(User interface change data)
◇ ◇ ◇ ◇ ◇

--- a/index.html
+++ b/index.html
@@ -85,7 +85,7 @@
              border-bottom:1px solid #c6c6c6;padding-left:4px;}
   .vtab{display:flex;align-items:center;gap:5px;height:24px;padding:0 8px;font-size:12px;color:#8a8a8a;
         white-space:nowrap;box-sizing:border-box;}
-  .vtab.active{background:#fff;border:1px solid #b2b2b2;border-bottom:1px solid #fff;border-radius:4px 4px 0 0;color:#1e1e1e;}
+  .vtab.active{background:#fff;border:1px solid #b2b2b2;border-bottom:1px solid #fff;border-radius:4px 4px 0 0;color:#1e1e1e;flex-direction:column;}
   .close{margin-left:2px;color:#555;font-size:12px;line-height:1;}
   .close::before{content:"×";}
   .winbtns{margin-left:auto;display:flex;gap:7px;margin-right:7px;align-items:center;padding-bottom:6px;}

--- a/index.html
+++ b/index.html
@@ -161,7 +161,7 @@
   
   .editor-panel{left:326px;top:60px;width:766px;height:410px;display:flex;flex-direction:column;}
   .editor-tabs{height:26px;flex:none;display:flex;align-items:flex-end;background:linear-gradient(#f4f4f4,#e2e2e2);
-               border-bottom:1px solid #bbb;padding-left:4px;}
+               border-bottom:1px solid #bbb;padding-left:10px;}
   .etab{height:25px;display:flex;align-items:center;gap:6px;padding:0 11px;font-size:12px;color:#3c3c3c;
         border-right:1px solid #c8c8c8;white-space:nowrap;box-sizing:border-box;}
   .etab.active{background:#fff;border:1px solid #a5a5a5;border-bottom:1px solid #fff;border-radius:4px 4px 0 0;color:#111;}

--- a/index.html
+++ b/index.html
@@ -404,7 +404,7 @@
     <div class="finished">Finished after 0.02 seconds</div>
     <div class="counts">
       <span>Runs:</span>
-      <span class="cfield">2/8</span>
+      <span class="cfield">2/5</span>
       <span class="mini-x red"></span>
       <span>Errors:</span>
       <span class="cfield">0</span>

◇ ◇ ◇ ◇ ◇

» What you have to do:
If a line in the entries includes the word "right", copy that line out.

» Result below:
   .winbtns{margin-left:auto;display:flex;gap:7px;margin-right:7px;align-items:center;padding-bottom:6px;}
         border-right:1px solid #c8c8c8;white-space:nowrap;box-sizing:border-box;}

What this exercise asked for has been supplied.